Problem requirements
With the pictures left out, restate every entry word for word.

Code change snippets
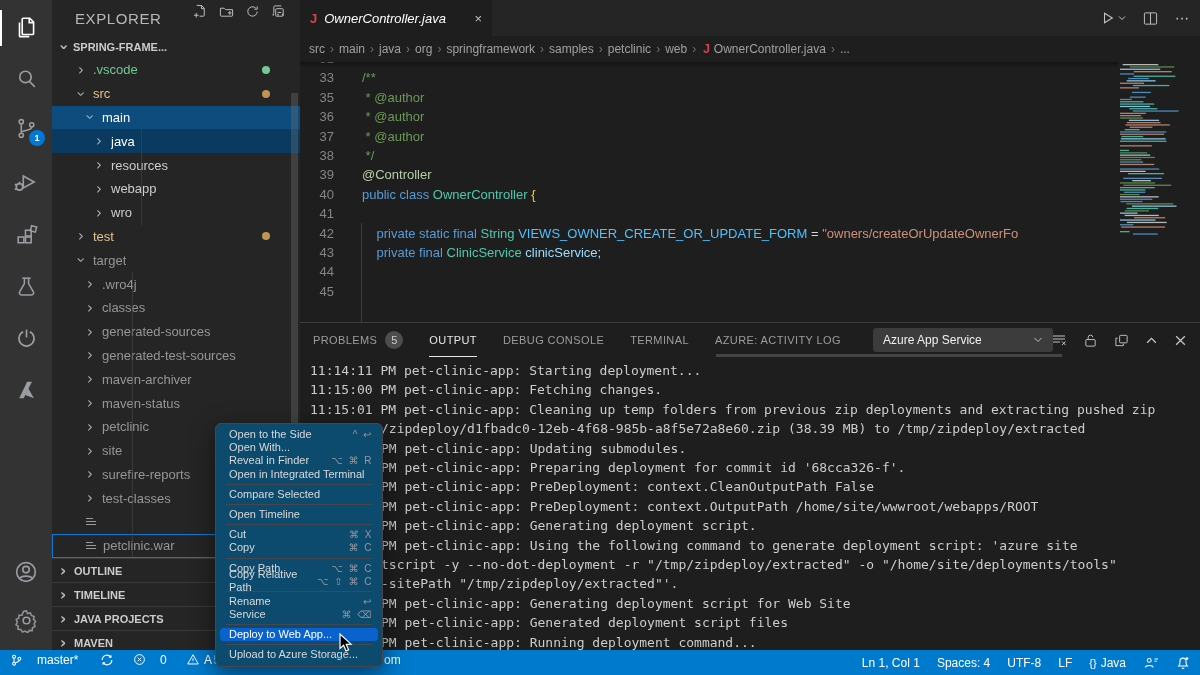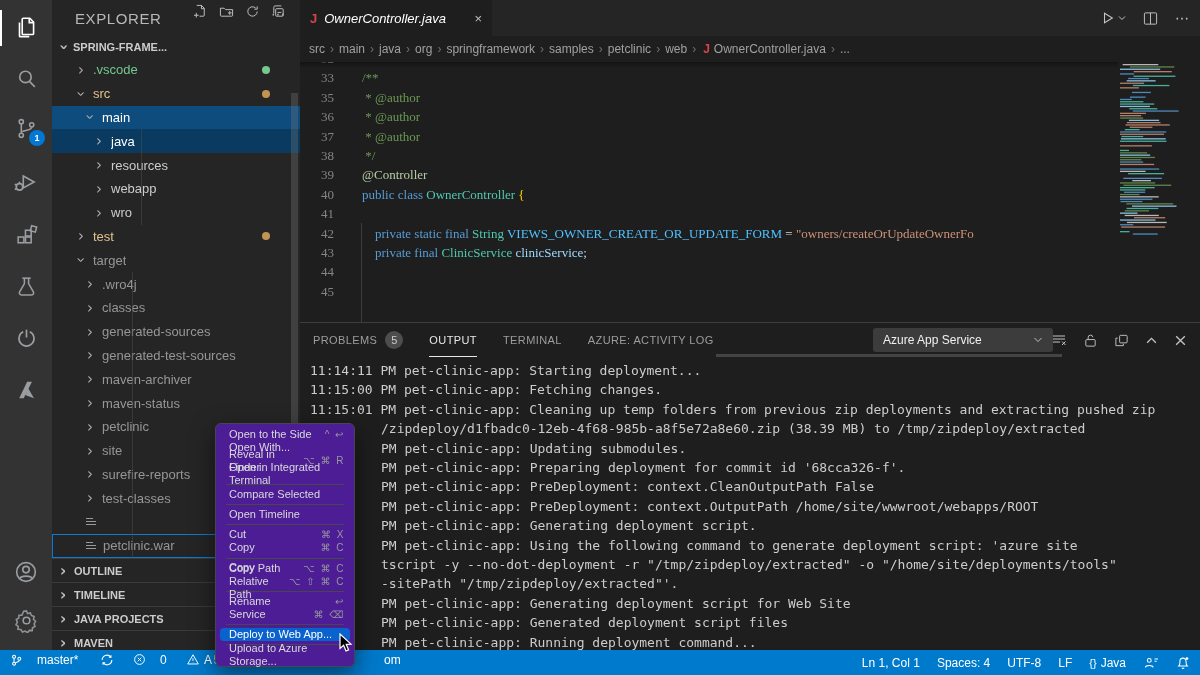--- a/index.html
+++ b/index.html
@@ -62,7 +62,7 @@
 
   #code{position:absolute;top:62px;left:0;right:82px;height:260px;overflow:hidden}
   #code::before{content:"";position:absolute;left:0;right:0;top:0;height:6px;background:linear-gradient(rgba(0,0,0,.38),transparent);z-index:3}
-  .cline{height:19.4px;line-height:19.4px;font-family:Liberation Serif, serif;font-size:13px;white-space:pre}
+  .cline{height:19.4px;line-height:19.4px;font-family:Liberation Sans, sans-serif;font-size:13px;white-space:pre}
   .cline:first-child{margin-top:-13px}
   .cline .num{display:inline-block;width:34px;text-align:right;color:#858585;margin-right:28px}
   .tk-c{color:#6A9955}.tk-k{color:#569CD6}.tk-t{color:#4EC9B0}.tk-v{color:#4FC1FF}

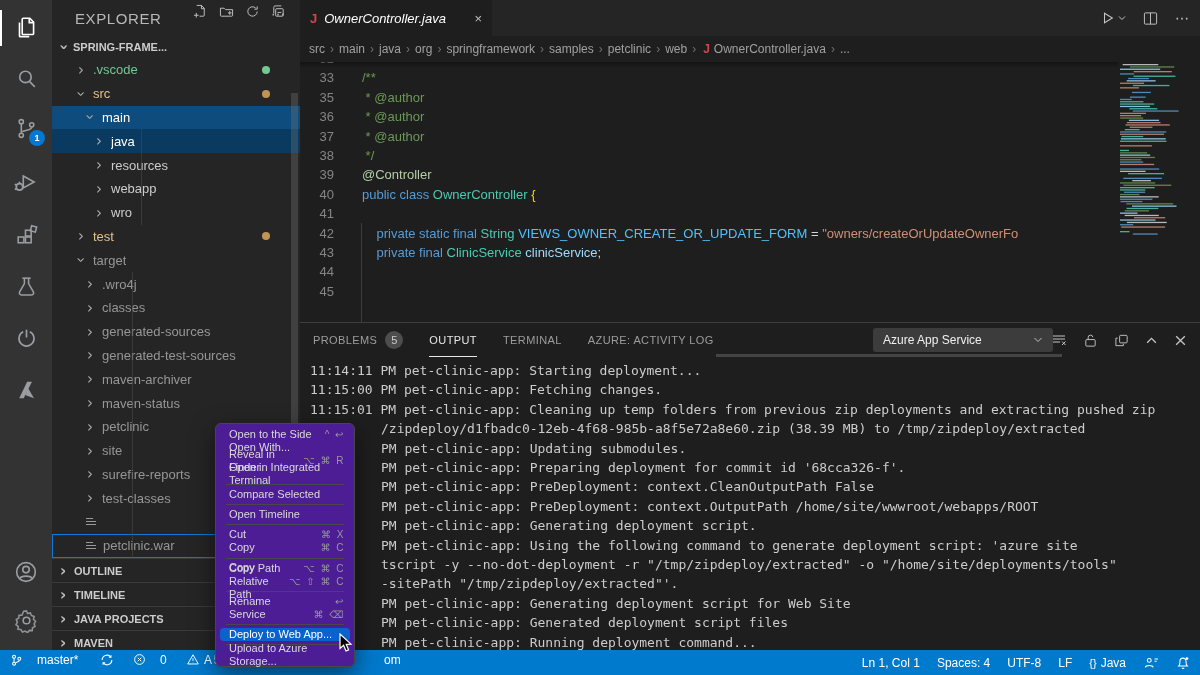--- a/index.html
+++ b/index.html
@@ -480,6 +480,9 @@
           <span>OUTPUT</span>
         </div>
         <div class="ptab">
+          <span>DEBUG CONSOLE</span>
+        </div>
+        <div class="ptab">
           <span>TERMINAL</span>
         </div>
         <div class="ptab">

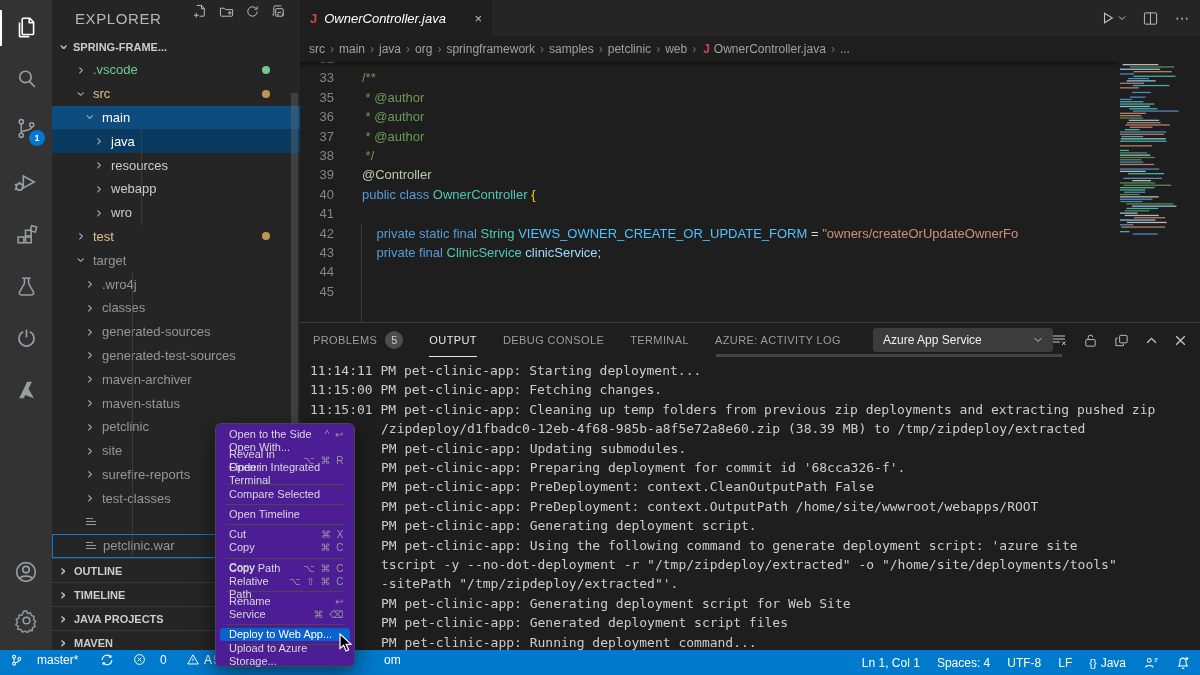--- a/index.html
+++ b/index.html
@@ -95,7 +95,7 @@
   .st-right .st-r{display:flex;align-items:center;gap:4px;cursor:pointer;white-space:nowrap}
 
   
-  #ctxmenu{position:absolute;left:215px;top:423px;width:140px;background:#4c1d95;border:1px solid #47474b;border-radius:6px;
+  #ctxmenu{position:absolute;left:215px;top:423px;width:168px;background:#0c4a6e;border:1px solid #47474b;border-radius:6px;
            box-shadow:0 8px 24px rgba(0,0,0,.5);padding:4px 0;z-index:60;box-sizing:border-box}
   .mi{height:13.2px;line-height:13.2px;padding:0 9px 0 13px;display:flex;align-items:center;font-size:11px;color:#d9d9d9;cursor:pointer}
   .mi .milbl{flex:1}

Task output
--- a/index.html
+++ b/index.html
@@ -62,7 +62,7 @@
 
   #code{position:absolute;top:62px;left:0;right:82px;height:260px;overflow:hidden}
   #code::before{content:"";position:absolute;left:0;right:0;top:0;height:6px;background:linear-gradient(rgba(0,0,0,.38),transparent);z-index:3}
-  .cline{height:19.4px;line-height:19.4px;font-family:Liberation Serif, serif;font-size:13px;white-space:pre}
+  .cline{height:19.4px;line-height:19.4px;font-family:Liberation Sans, sans-serif;font-size:13px;white-space:pre}
   .cline:first-child{margin-top:-13px}
   .cline .num{display:inline-block;width:34px;text-align:right;color:#858585;margin-right:28px}
   .tk-c{color:#6A9955}.tk-k{color:#569CD6}.tk-t{color:#4EC9B0}.tk-v{color:#4FC1FF}

--- a/index.html
+++ b/index.html
@@ -480,6 +480,9 @@
           <span>OUTPUT</span>
         </div>
         <div class="ptab">
+          <span>DEBUG CONSOLE</span>
+        </div>
+        <div class="ptab">
           <span>TERMINAL</span>
         </div>
         <div class="ptab">

--- a/index.html
+++ b/index.html
@@ -95,7 +95,7 @@
   .st-right .st-r{display:flex;align-items:center;gap:4px;cursor:pointer;white-space:nowrap}
 
   
-  #ctxmenu{position:absolute;left:215px;top:423px;width:140px;background:#4c1d95;border:1px solid #47474b;border-radius:6px;
+  #ctxmenu{position:absolute;left:215px;top:423px;width:168px;background:#0c4a6e;border:1px solid #47474b;border-radius:6px;
            box-shadow:0 8px 24px rgba(0,0,0,.5);padding:4px 0;z-index:60;box-sizing:border-box}
   .mi{height:13.2px;line-height:13.2px;padding:0 9px 0 13px;display:flex;align-items:center;font-size:11px;color:#d9d9d9;cursor:pointer}
   .mi .milbl{flex:1}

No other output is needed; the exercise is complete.